Say I would like to know the mutual information of the processes generating two streams of observations, with weak assumptions on the form of the generation process. This is a normal sort of empirical probability metric estimation problem

Information is harder than normal, because observations with low frequency have high influence on the estimate. It is easy to get a uselessly biassed – or even inconsistent – estimator, especially in the nonparametric case.

A typical technique, is to construct a joint histogram from your samples, treat the bins as as a finite alphabet and then do the usual calculation. That throws out a lot if information, and it feels clunky and stupid, especially if you suspect your distributions might have some other kind of smoothness that you'd like to exploit.
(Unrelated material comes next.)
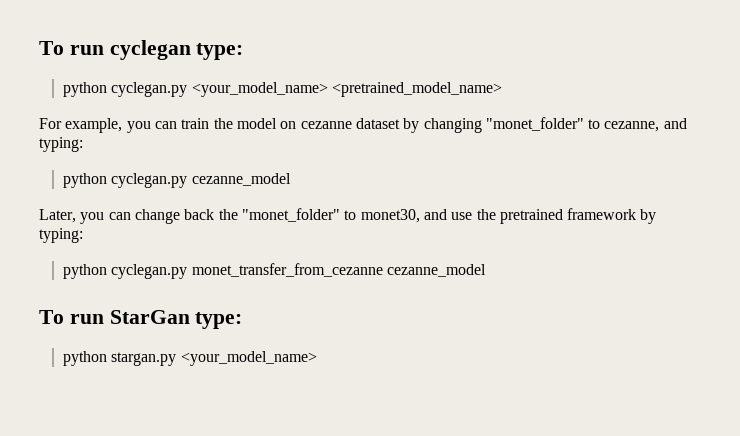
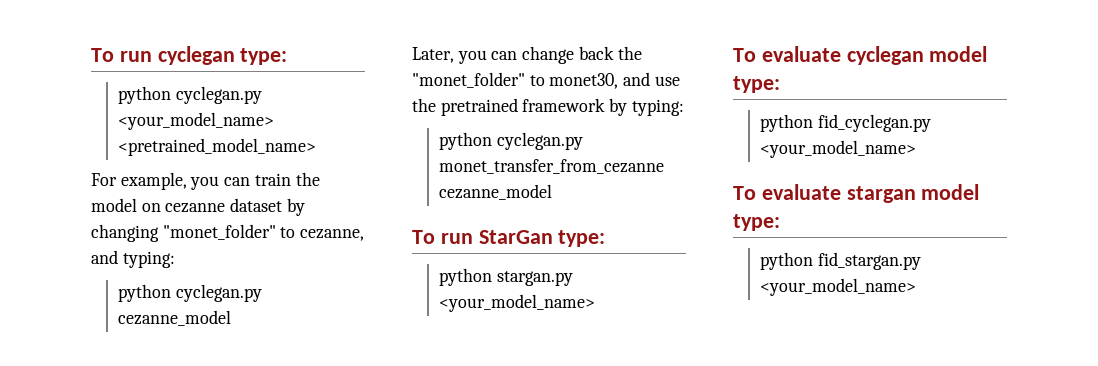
+ To evaluate cyclegan model type:
+ python fid_cyclegan.py <your_model_name>
+ To evaluate stargan model type:
+ python fid_stargan.py <your_model_name>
You cold also estimate the densities. Moreover this method is highly sensitive and can be arbitrarily wrong if you don't do it right (see Paninski, 2003).

So, better alternatives?

One obvious one is asking yourself: Do I really want to know th information? Or do I merely wish to know that something is uninformative, i.e. to estimate some degree of independence? independence is related, but has much more general strategies.

To consider:

*ad hominem*, KKPW14 is a good place to start.- Kraskov's (2004) NN-method looks nice, but don't have any guarantees that I know of
- relationship between mutual information and copula entropy.
- those occasional mentions of calculating mutual information from recurrence plots- how do they work?

## Refs

- Schü15: (2015) A Note on Entropy Estimation.
*Neural Computation*, 27(10), 2097–2106. DOI - Shib97: (1997) Bootstrap estimate of Kullback-Leibler information for model selection.
*Statistica Sinica*, 7, 375–394. - GaVG15: (2015) Efficient Estimation of Mutual Information for Strongly Dependent Variables. In Journal of Machine Learning Research (pp. 277–286).
- NeSB01: (2001) Entropy and inference, revisited. In arXiv:physics/0108025.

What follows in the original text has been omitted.